Informowaliśmy już wcześniej, iż przepisy dotyczące płacy minimalnej w Niemczech i we Francji, wprowadzone odpowiednio w styczniu 2015 roku i w lipcu 2016 roku spowodowały ogromne negatywne skutki dla sektora transportu drogowego. Obserwujemy znaczące zwiększenie obciążeń o charakterze administracyjnym, organizacyjnym i finansowym. Nasi przewoźnicy zostali postawieni w obliczu dramatycznego wzrostu kosztów, powodującego utratę ich konkurencyjności. Mimo że obydwa kraje twierdziły, że dopóki trwają postępowania w sprawie naruszenia prawa unijnego, kontrole zostaną zawieszone, otrzymujemy jednak informacje, że coraz więcej naszych firm transportowych jest poddawanych kontroli. Co więcej, Włochy zadeklarowały swe poparcie dla Niemiec i Francji, zapowiadając wprowadzenie płacy minimalnej w sektorze transportu drogowego (w tym objęcie nią tranzytu).

Jednakże kwestia płacy minimalnej nie jest jedynym narzędziem protekcjonizmu w UE. Belgia i Francja wprowadziły w 2014 roku wysokie kary za odbiór regularnego odpoczynku w kabinie pojazdu. Zgodnie z naszą wiedzą ten sam przepis ma być wkrótce wprowadzony w Niemczech. Spowoduje to ogromne perturbacje w wykonywaniu międzynarodowych operacji transportowych i przysporzy niepotrzebnego stresu naszym kierowcom.

Jesteśmy wdzięczni Komisji Europejskiej za decyzję o wszczęciu postępowania w sprawie naruszenia prawa unijnego przeciwko Francji i Niemcom.

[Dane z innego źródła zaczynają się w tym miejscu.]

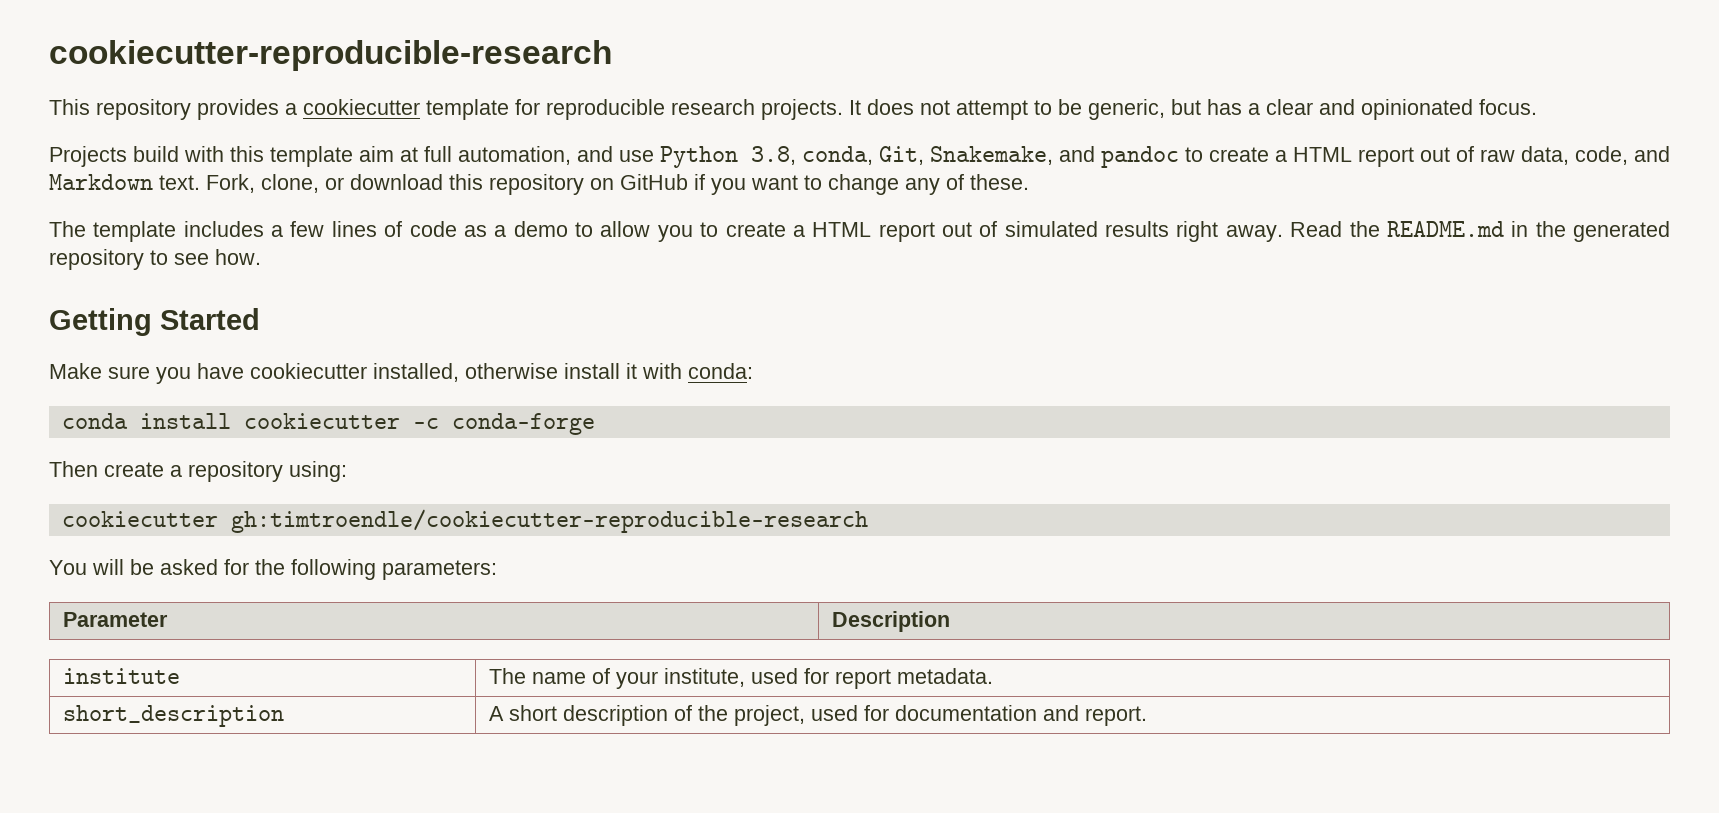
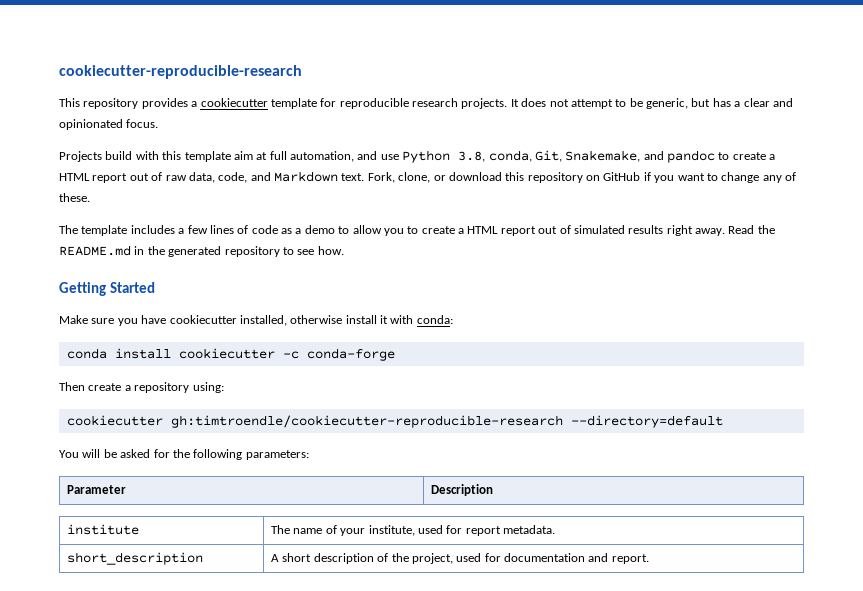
- cookiecutter gh:timtroendle/cookiecutter-reproducible-research
+ cookiecutter gh:timtroendle/cookiecutter-reproducible-research --directory=default

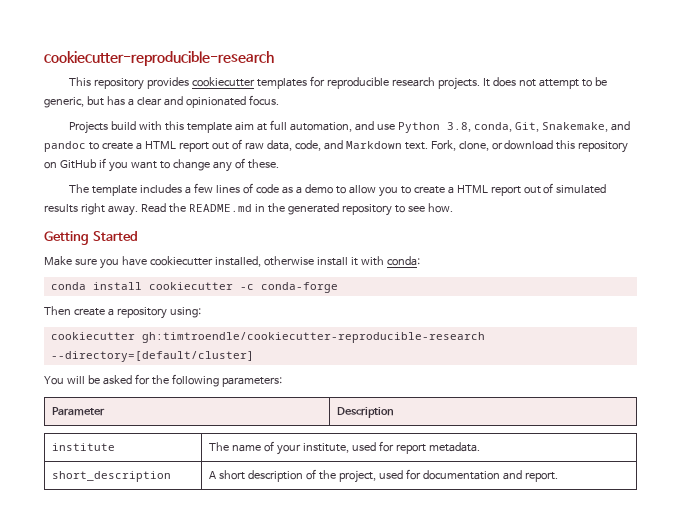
- This repository provides a cookiecutter template for reproducible research projects.
+ This repository provides cookiecutter templates for reproducible research projects.
- cookiecutter gh:timtroendle/cookiecutter-reproducible-research --directory=default
+ cookiecutter gh:timtroendle/cookiecutter-reproducible-research --directory=[default/cluster]

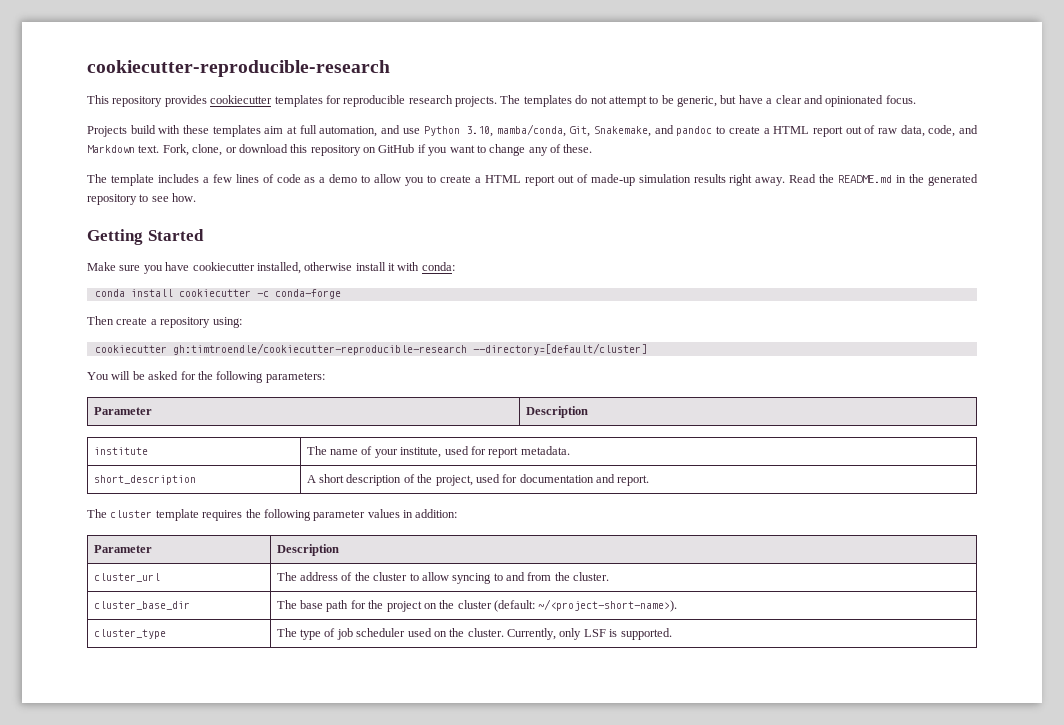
- It does not attempt to be generic, but has a clear and opinionated focus.
+ The templates do not attempt to be generic, but have a clear and opinionated focus.
- Projects build with this template aim at full automation, and use Python 3.8, conda, Git, Snakemake, and pandoc to create a HTML report out of raw data, code, and Markdown text.
+ Projects build with these templates aim at full automation, and use Python 3.10, mamba/conda, Git, Snakemake, and pandoc to create a HTML report out of raw data, code, and Markdown text.
- The template includes a few lines of code as a demo to allow you to create a HTML report out of simulated results right away.
+ The template includes a few lines of code as a demo to allow you to create a HTML report out of made-up simulation results right away.
+ The cluster template requires the following parameter values in addition:
+ Parameter | Description
+ cluster_url | The address of the cluster to allow syncing to and from the cluster.
+ cluster_base_dir | The base path for the project on the cluster (default: ~/<project-short-name>).
+ cluster_type | The type of job scheduler used on the cluster. Currently, only LSF is supported.

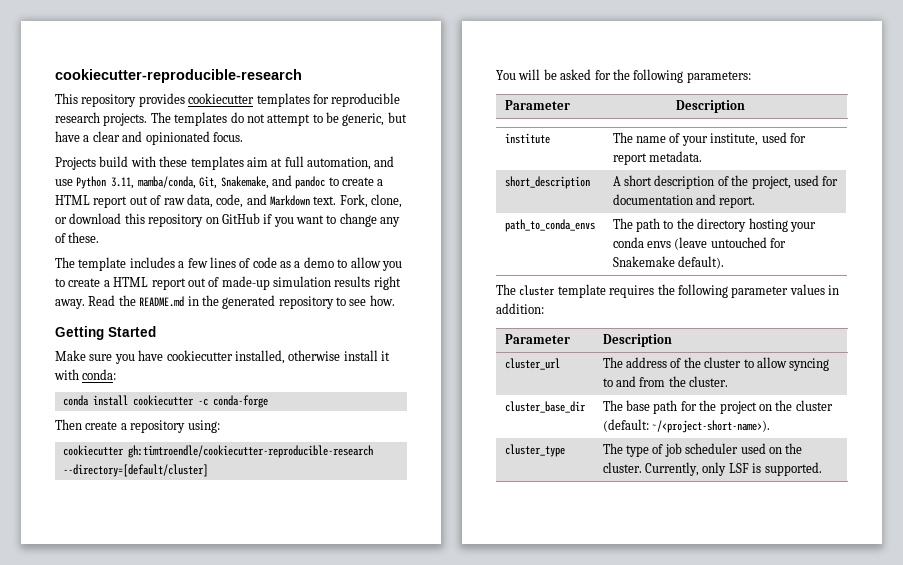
- Projects build with these templates aim at full automation, and use Python 3.10, mamba/conda, Git, Snakemake, and pandoc to create a HTML report out of raw data, code, and Markdown text.
+ Projects build with these templates aim at full automation, and use Python 3.11, mamba/conda, Git, Snakemake, and pandoc to create a HTML report out of raw data, code, and Markdown text.
+ path_to_conda_envs | The path to the directory hosting your conda envs (leave untouched for Snakemake default).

Jednakże mimo upływu czasu wciąż brak jest opinii i decyzji Komisji Europejskiej w sprawie tych bardzo ważnych dla nas kwestii. Postępowanie pilotażowe UE przeciwko Francji w związku z wysokością nakładanej kary za spanie w kabinie trwa już ponad dwa lata. W przypadku Niemiec to już półtora roku. Nasza działalność nie może być efektywna w tych warunkach, w przedłużającej się atmosferze niepewności i zagrożenia. Dlatego tak pilnie potrzebujemy jasnych, konkretnych decyzji w ramach Pana przywództwa.

Nie możemy dłużej godzić się z biernością władz UE. Nie możemy tolerować braku decyzji lub zaakceptować pomysł, aby wszystkie te problemy rozwiązać poprzez planowane nowe inicjatywy legislacyjne (tak zwany “Pakiet drogowy” i “Pakiet mobilności”). Wszyscy dobrze wiemy, że przyjęcie i wdrożenie tych inicjatyw trwać będzie wiele lat. Takie podejście nie może być przez nas zaakceptowane. Nie mamy czasu, aby dłużej czekać. Nasz sektor nie może sobie na to pozwolić. Proszę wziąć pod uwagę, że nasze przedsiębiorstwa są kluczowe nie tylko dla dalszego rozwoju całego sektora transportu drogowego w naszych krajach i wzrostu małych i średnich przedsiębiorstw, ale również kondycji naszych gospodarek narodowych.

Europejskie stowarzyszenia międzynarodowych przewoźników drogowych wzywają Komisję do przyspieszenia swojego procesu decyzyjnego. Oczekujemy, że Komisja będzie strażnikiem “acquis communautaire” oraz potraktuje poważnie debaty prowadzone wśród Państw Członkowskich i narodowych stowarzyszeń branżowych. Oczekujemy, że Komisja zwróci się w tej sprawie bez dalszej zwłoki do Trybunału Sprawiedliwości Unii Europejskiej.